Miriam Burstein offers some interesting thoughts on "X Studies" (where X might be women, African-American, Jewish, American ...) that follows on from a women's studies discussion on Alas, A Blog.
The question really is, should you study your own group?
Thinking about this issue brought me all the way to Minnesota. I decided that if I was ever going to do New Zealand history it would be better to do my professional training out of the country. But I selected between universities in [predominantly] English-speaking countries that were either similar receiving countries in the 19th century migration out of Europe (U.S., Canada, Australia), or Britain itself. This is not exactly expanding ones horizons as far as they could go, and when American-born historians of America say how non-parochial I am for studying America (this really has happened several times), I think "we're both pretty parochial ..."
I've never understood the critique that "women" or "ethnic" or "Jewish" studies are too narrow either; after all it's perfectly acceptable -- it used to be the height of good learning, in fact -- to specialize in the study of elite Greek and Roman society 2000 years past. Non-national groupings are just as valid as nationalities as the basis for studying the human experience.
Where the "studies" approach goes awry is when the number of people studied becomes so trivial, and the merits of a broader grouping for study get lost.
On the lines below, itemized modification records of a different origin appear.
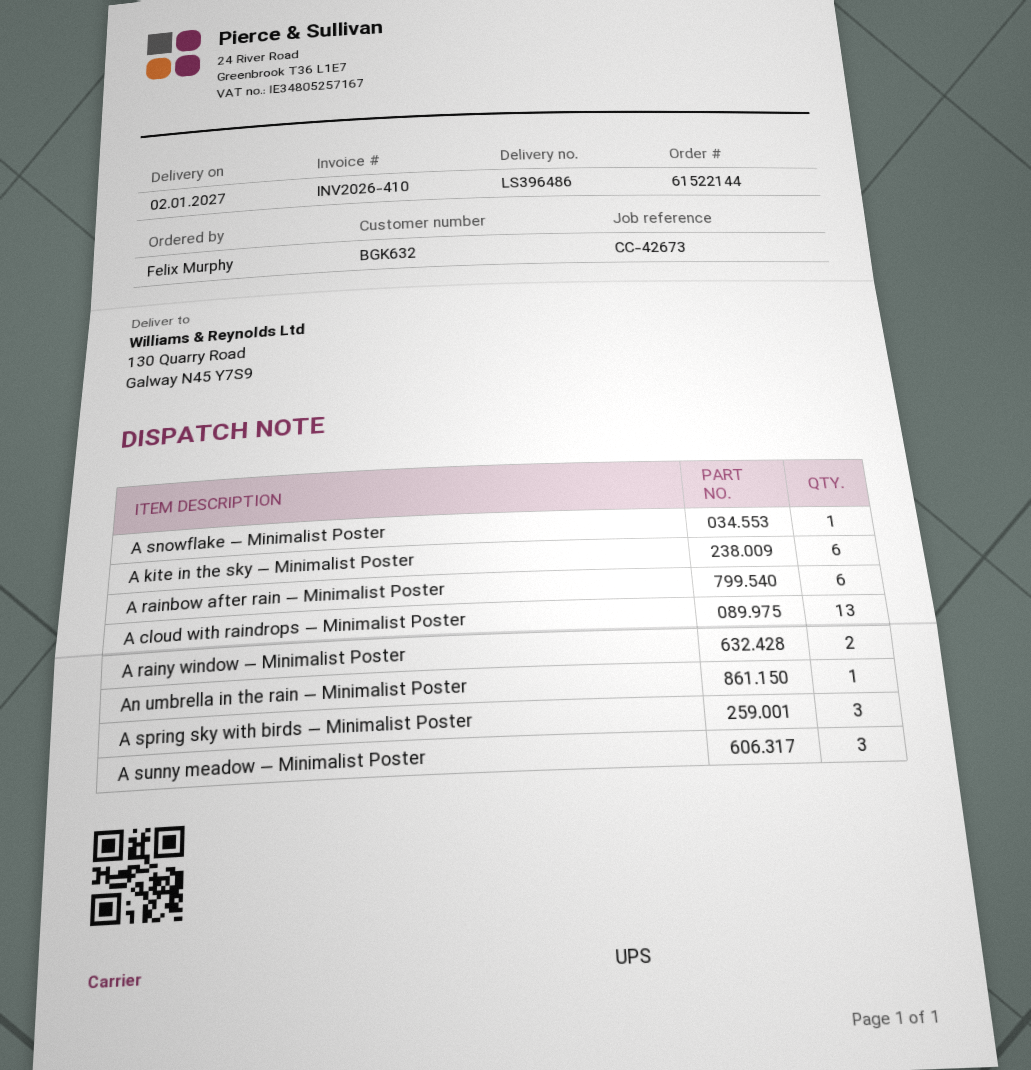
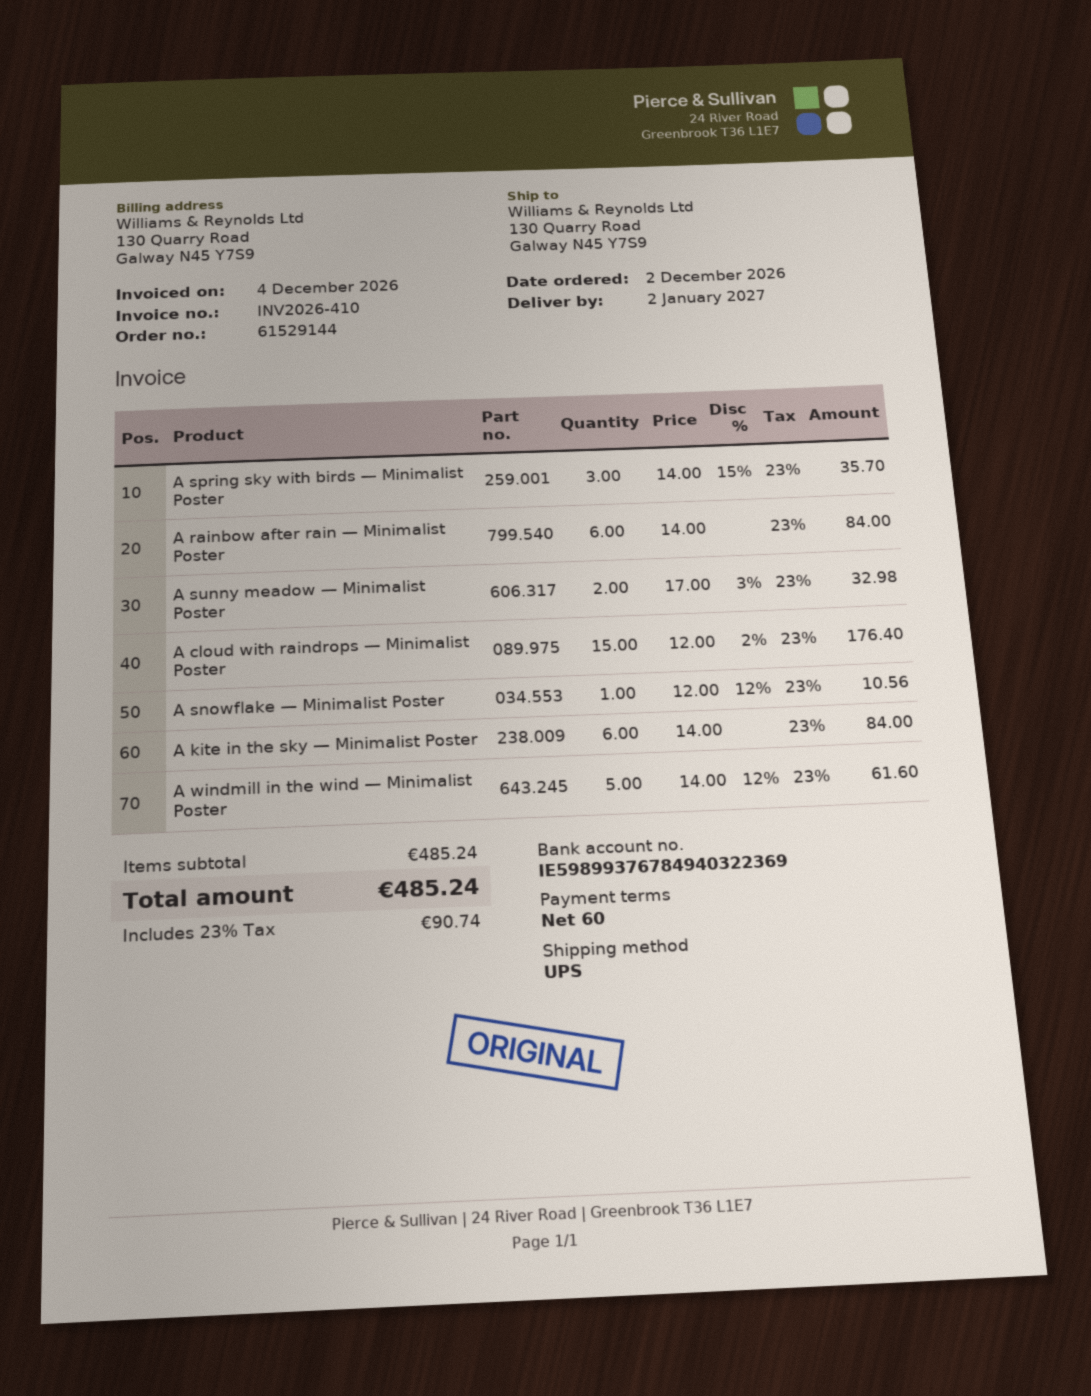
order number: 61522144 -> 61529144
A cloud with raindrops — Minimalist Poster: 13 -> 15
A rainy window — Minimalist Poster: 2 -> none
An umbrella in the rain — Minimalist Poster: 1 -> none
A sunny meadow — Minimalist Poster: 3 -> 2
A windmill in the wind — Minimalist Poster: none -> 5

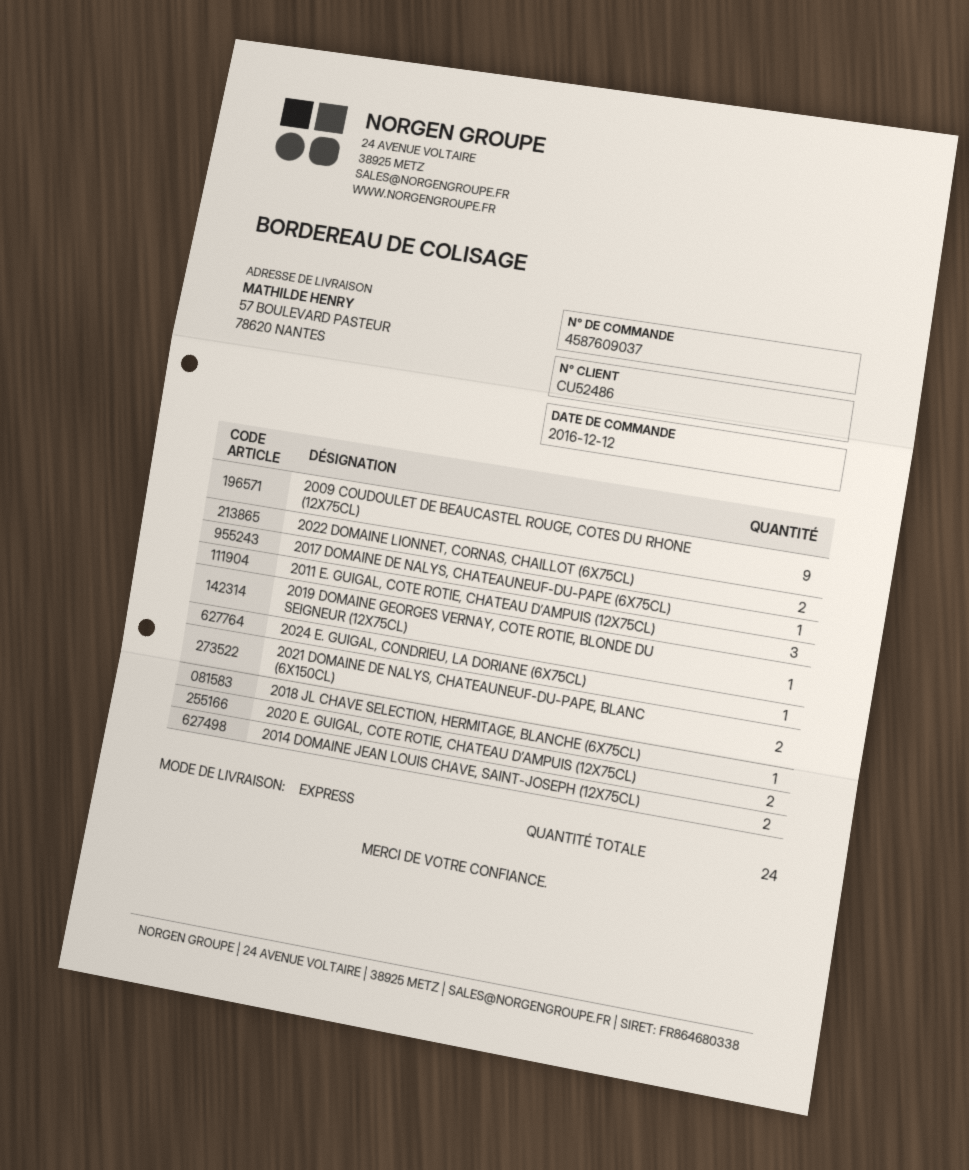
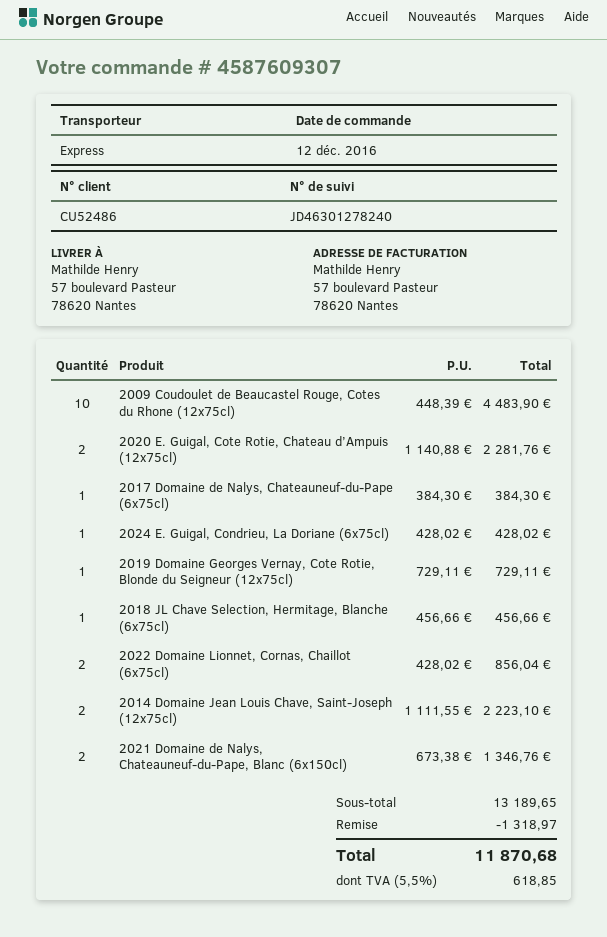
order number: 4587609037 -> 4587609307
2009 COUDOULET DE BEAUCASTEL ROUGE, COTES DU RHONE (12X75CL): 9 -> 10
2011 E. GUIGAL, COTE ROTIE, CHATEAU D’AMPUIS (12X75CL): 3 -> none

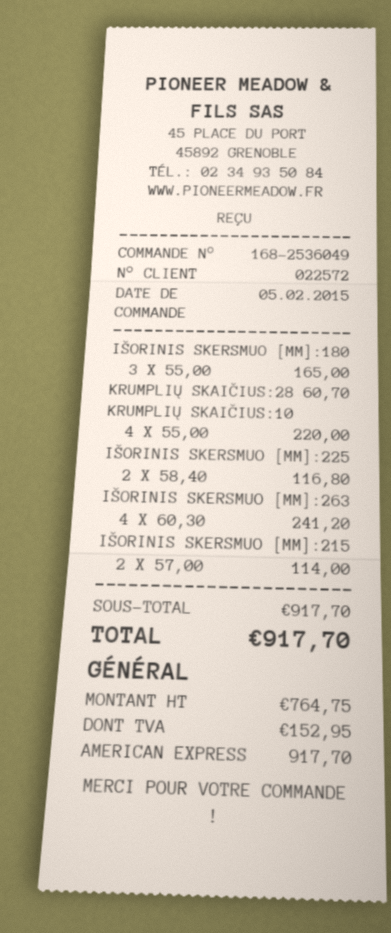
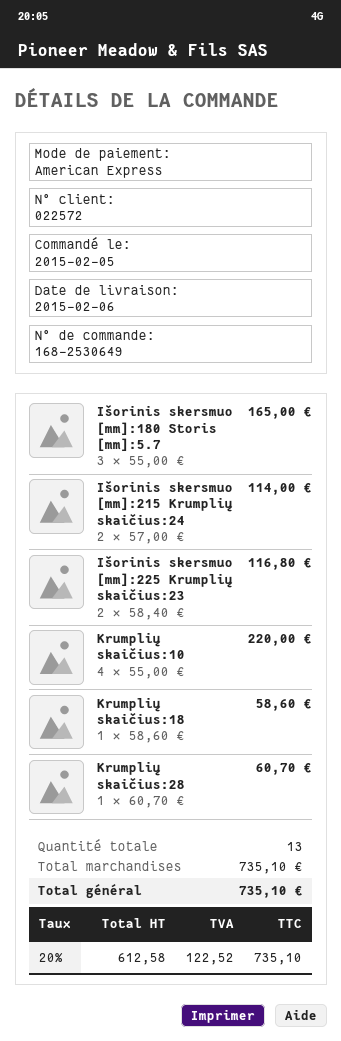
order number: 168-2536049 -> 168-2530649
IŠORINIS SKERSMUO [MM]:263: 4 x 60.30 = 241.20 -> none
Krumplių skaičius:18: none -> 1 x 58.60 = 58.60
subtotal: 917.70 -> 735.10
net: 764.75 -> 612.58
tax: 152.95 -> 122.52
total: 917.70 -> 735.10

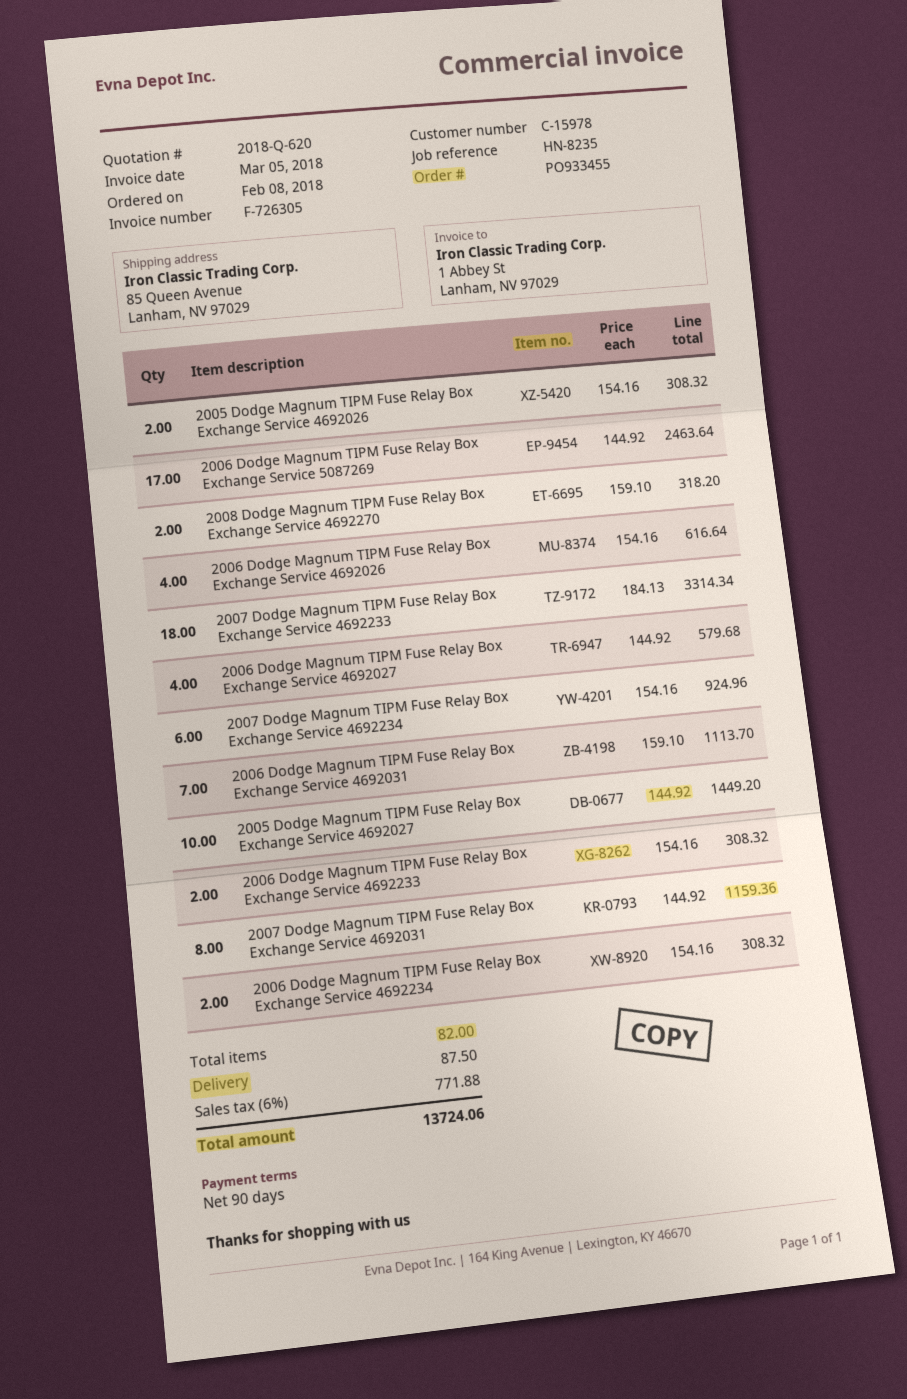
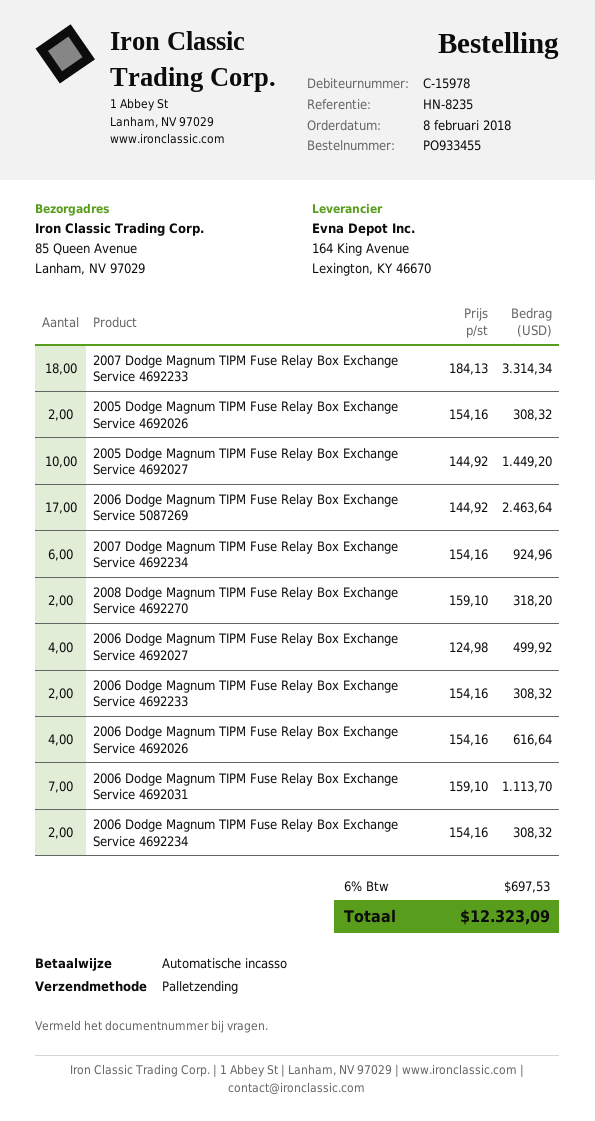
2006 Dodge Magnum TIPM Fuse Relay Box Exchange Service 4692027: 4 x 144.92 = 579.68 -> 4 x 124.98 = 499.92
2007 Dodge Magnum TIPM Fuse Relay Box Exchange Service 4692031: 8 x 144.92 = 1159.36 -> none
shipping: 87.50 -> none
tax: 6% = 771.88 -> 6% = 697.53
total: 13724.06 -> 12323.09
Rather than inadvertently offend my predominantly American readership by selecting some American ethnic or religious group I'll say that studying the Jewish or African experience in New Zealand would be an example of a study too narrow.
Large numbers are important! Groups with big populations are important historically. ("Big," of course, is relative). Large groups should get studied more.
Of course, the amount of artefactual information left for historians by different groups is quite different. Near universal literacy is established enough in the West that "we" tend to forget that one hundred years ago, many people didn't really get the chance to randomly contribute to the historical record. It's been said that social history is the study of laundry lists, but if you can't even write a laundry list we're not going to be reading your novel or diary or newspaper column.
I think this alone accounts for some of the differences between the ways in which historians approach the study of groups, and the way in which contemporary "studies" departments set themselves up. Historians are trained to ask and answer the question of how their evidence came to survive to the present. In other words, methodology is important, and I share the concern that "studies" approaches can short change students' learning of methods and approaches. (At the college level, this is not as much of a worry as at graduate school).
But should you study yourself? I don't think that being of a group gives you privileged knowledge about that group's history. Americans born in the 20th century don't come fully equipped with knowledge of their history -- they have to learn it by reading just like the rest of us from far away.
But on the other hand, studying a group that you can be a part of cannot just be dismissed as parochial. If the past really is another country, it's all the study of somewhere else.